A major bank has issued an urgent warning about online shopping scams ahead of the busy festive season.
TSB said it had seen a 35 per cent increase in online shopping fraud, which now accounts for more than half of all scam cases.
The bank said purchasing fraud, when fraudsters trick people into paying for goods and services that don’t exist, is driving cases of scams across the banking sector.
Banks are seeing more than 400 daily cases of online purchase fraud, having recorded 77,000 cases in the first six months of 2023 alone.
Out of pocket costs: TSB investigation shows consumers are losing £500 to online shopping fraud on social media platforms
TSB research also reveals that consumers, on average, lose £500 per case by falling victim to social media scams.
Facebook Martketplace is the largest driver of online shopping fraud, accounting for 77 percent of shopping scams originating on the platform.
Paul Davis, TSB’s fraud prevention director, warned people not to buy items through social media unless they have a secure payment system.
TSB has previously called on Facebook owner Meta to do more about scams on its platform.
In May, TSB called on Meta to do more to tackle fraud running rampant on its platforms, including Facebook and Whatsapp.
It revealed that scams taking place through Meta companies account for 80 percent of the bank’s fraud cases within its three main fraud categories.
This Is Money has also asked Meta to do more about the wild west of the Facebook marketplace and Meta’s inaction.
A Meta spokesperson, responding to the latest TSB figures, said: “With tens of millions of people using our apps daily in the UK, we recognize our important role in tackling the problem of online shopping scams throughout the industry and we have systems in place to block scams.
‘Facebook Marketplace is a local meet and collect service, so we don’t facilitate payments or shipping, but scammers take advantage of this by taking conversations off our platforms where we can’t enforce.

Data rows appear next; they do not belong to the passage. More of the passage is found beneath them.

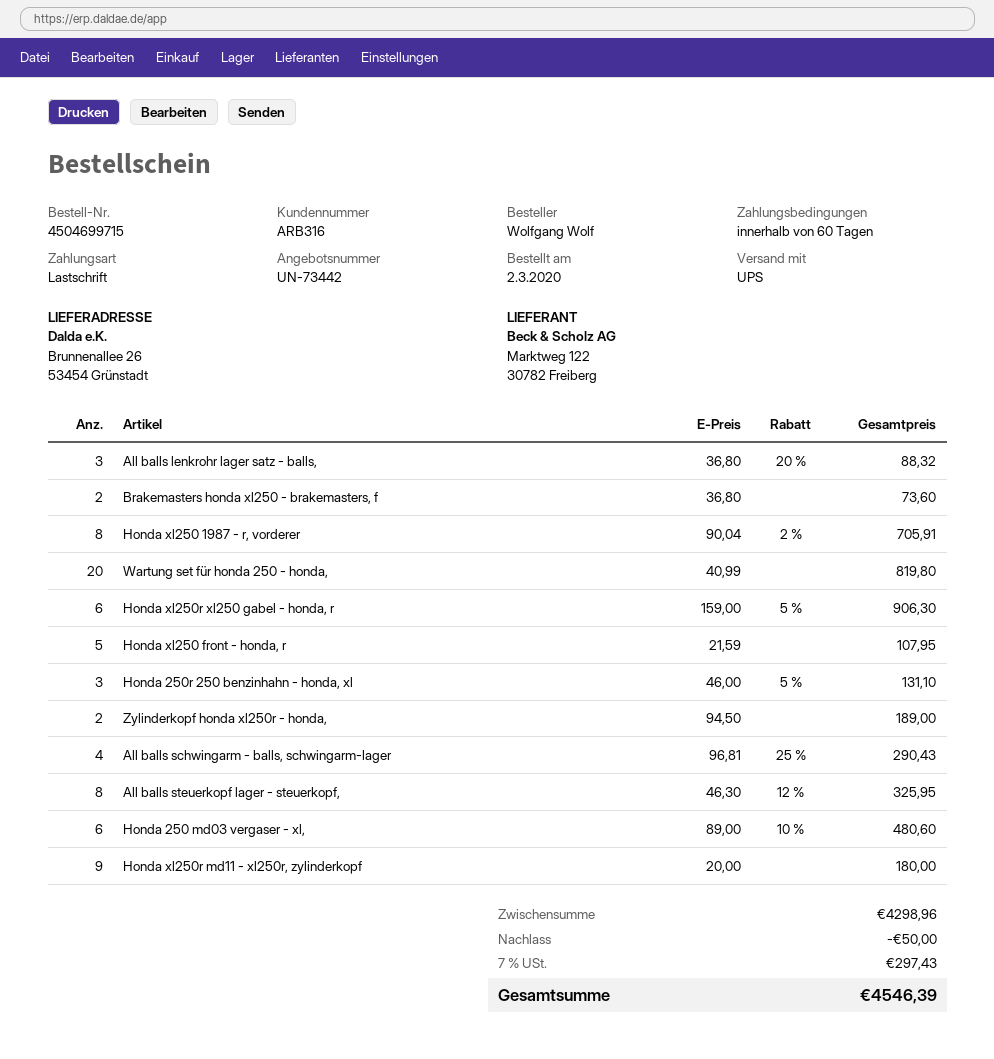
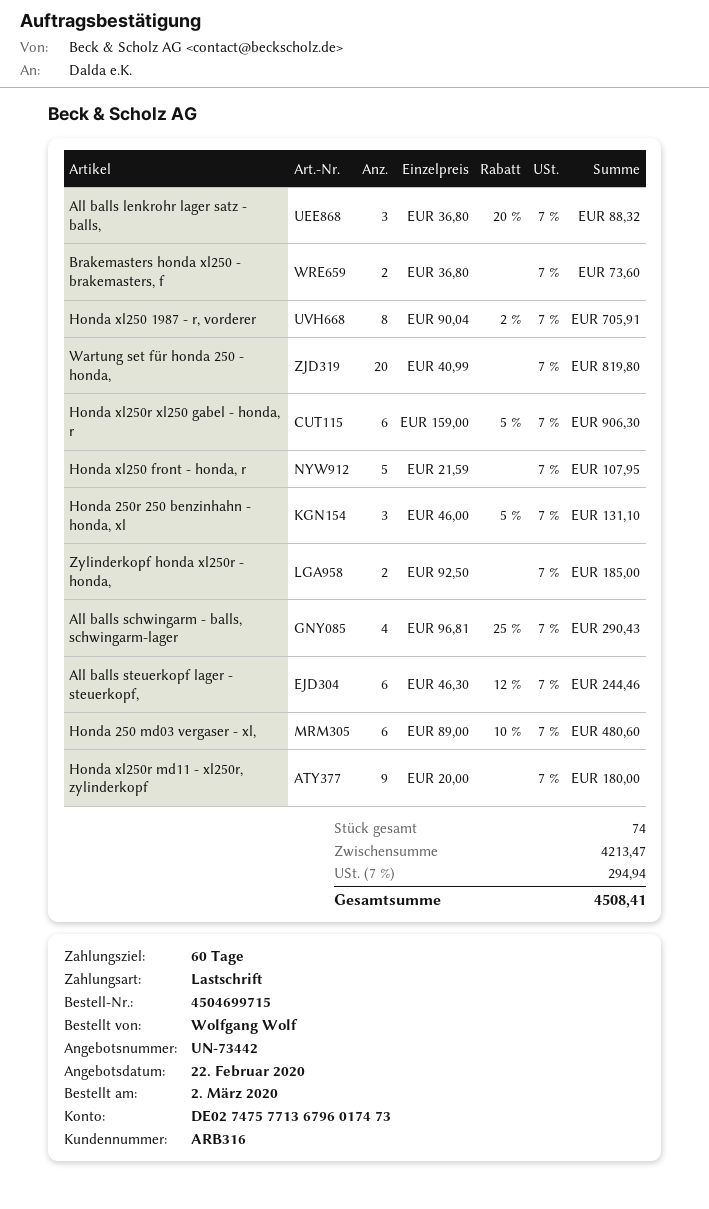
Zylinderkopf honda xl250r - honda,: 2 x 94.50 = 189.00 -> 2 x 92.50 = 185.00
All balls steuerkopf lager - steuerkopf,: 8 x 46.30 - 12% = 325.95 -> 6 x 46.30 - 12% = 244.46
subtotal: 4298.96 -> 4213.47
discount: 50.00 -> none
tax: 7% = 297.43 -> 7% = 294.94
total: 4546.39 -> 4508.41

“We encourage our community to report scams immediately so we can take action, and we will continue to provide customers with knowledge to transact safely and avoid fraud on Marketplace.”
Purchase fraud on Instagram accounts accounts for 9 percent of cases, followed by Twitter (4 percent), Snapchat (3.5 percent) and eBay (2 percent).
TSB advises consumers to stick to trusted outlets with a secure payment platform such as eBay, Amazon, Vinted and Gumtree.
Paul Davis adds: ‘At this time of year, many of us look for a bargain on the internet.
‘But this can quickly go wrong when shopping on social media sites, which are rife with fraudulent ads for items that simply don’t exist.
‘During this busy shopping period, it really pays to follow responsible shopping sites that offer payment platforms.
“And don’t be easily blindsided by a deal you see on social media; if it seems too good to be true, it probably is.”
What are the most scammed items online?
Vehicles top TSB’s list of the most scammed items, accounting for 20 per cent of all online shopping fraud cases with an average loss of £955.
At the start of the year, our research revealed that vehicle fraud on social media had skyrocketed, including scammers specifically using VW T5 vans as bait.
Other victims of procurement fraud include those seeking tradesmen, tools and materials, losing £1,358 per case. This represents 6 percent of cases.
Tickets for events, including concerts and sports, are a common scam and account for 11 per cent of all cases, with an average loss of £193.
This is closely followed by shoes and trainers, accounting for 6 per cent of cases and causing consumers to lose £225.
Selling phones and devices is another common scam, making up 5 and 6 per cent of scams respectively, with an average loss of between £225 and £275.
TSB is also urging consumers to be wary of adverts selling pets, holidays, cosmetics, jewelery and watches, after these categories claimed a “significant” number of victims.
TOP TIPS TO AVOID BEING A VICTIM OF ONLINE SCAMS
Paul Davis offers his advice for the busiest commercial period of the year:
- Really worth it stick to reputable shopping sites that offer consumer protection and payment platforms to directly complete your transaction;
- Due to the alarmingly high rate of fraud on social media platforms, TSB actively encourages you to Avoid using social networking sites.including Facebook Marketplace, to purchase, unless you can meet the seller in person;
- Take your time and don’t let yourself be pressured by a seller;
- We all like a bargain, but question whether the offer is “too good to be true”;
- Use a card to pay – as card payments have the highest level of consumer protection if something goes wrong
Some links in this article may be affiliate links. If you click on them, we may earn a small commission. That helps us fund This Is Money and keep it free to use. We do not write articles to promote products. We do not allow any commercial relationship to affect our editorial independence.